Dataset excerpts
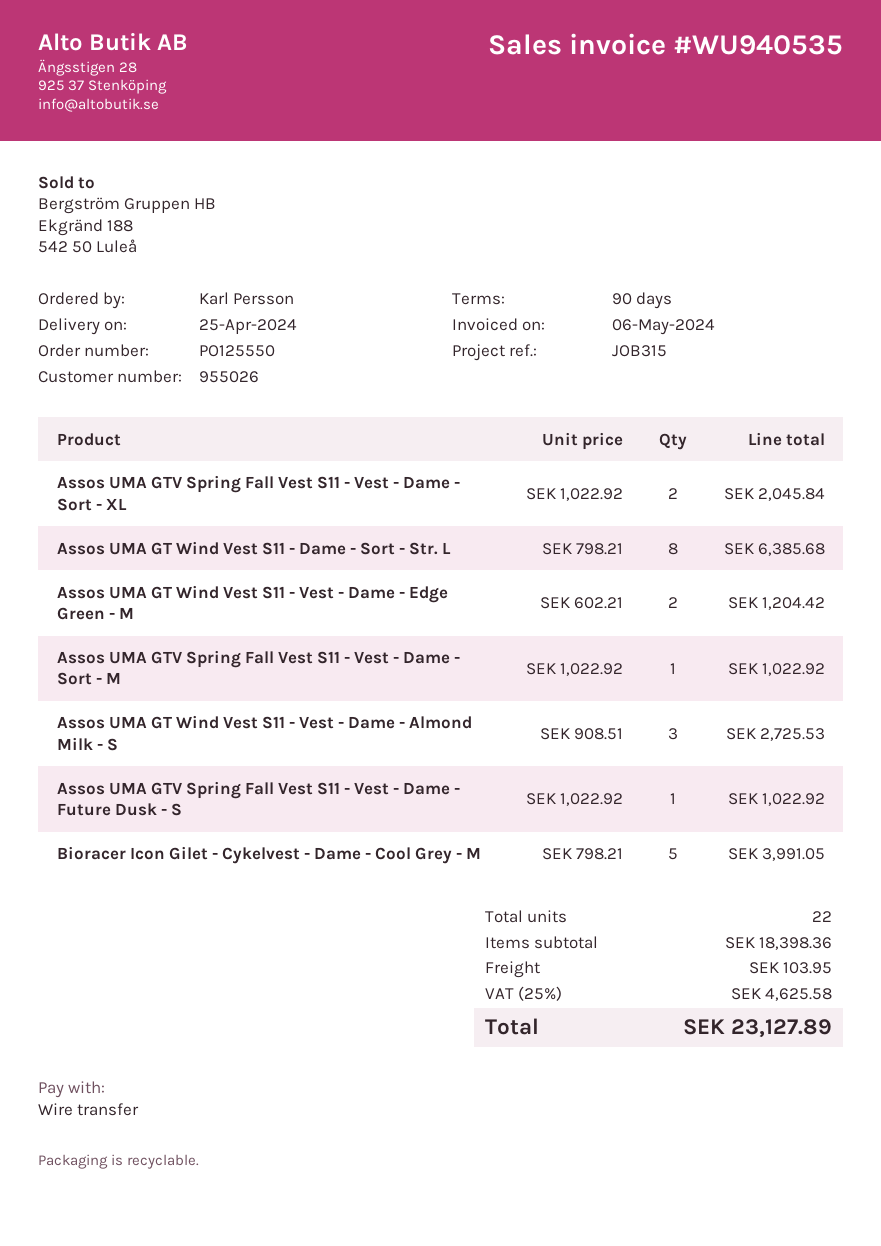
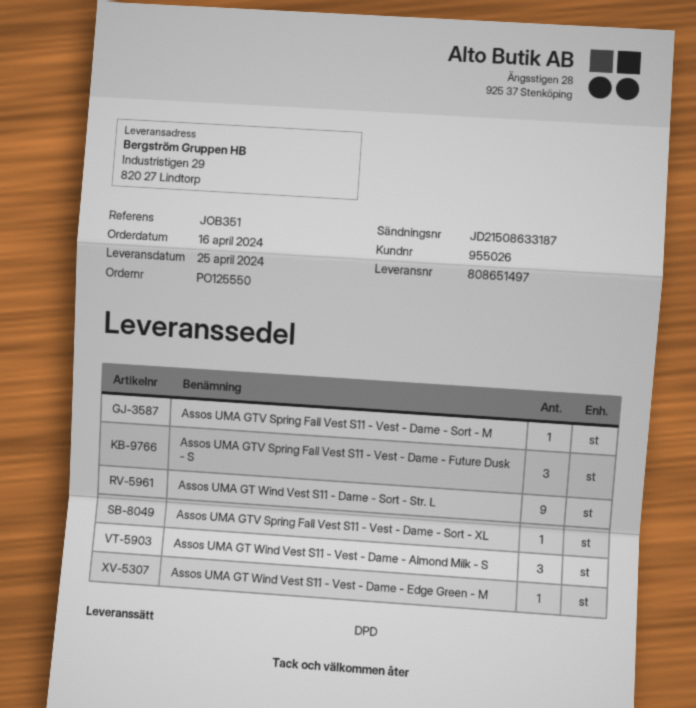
reference: JOB315 -> JOB351
Assos UMA GTV Spring Fall Vest S11 - Vest - Dame - Sort - XL: 2 -> 1
Assos UMA GT Wind Vest S11 - Dame - Sort - Str. L: 8 -> 9
Assos UMA GT Wind Vest S11 - Vest - Dame - Edge Green - M: 2 -> 1
Assos UMA GTV Spring Fall Vest S11 - Vest - Dame - Future Dusk - S: 1 -> 3
Bioracer Icon Gilet - Cykelvest - Dame - Cool Grey - M: 5 -> none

Task instructions
Pictures are not part of the copy; reproduce everything else in the records exactly.

Final answer
reference: JOB315 -> JOB351
Assos UMA GTV Spring Fall Vest S11 - Vest - Dame - Sort - XL: 2 -> 1
Assos UMA GT Wind Vest S11 - Dame - Sort - Str. L: 8 -> 9
Assos UMA GT Wind Vest S11 - Vest - Dame - Edge Green - M: 2 -> 1
Assos UMA GTV Spring Fall Vest S11 - Vest - Dame - Future Dusk - S: 1 -> 3
Bioracer Icon Gilet - Cykelvest - Dame - Cool Grey - M: 5 -> none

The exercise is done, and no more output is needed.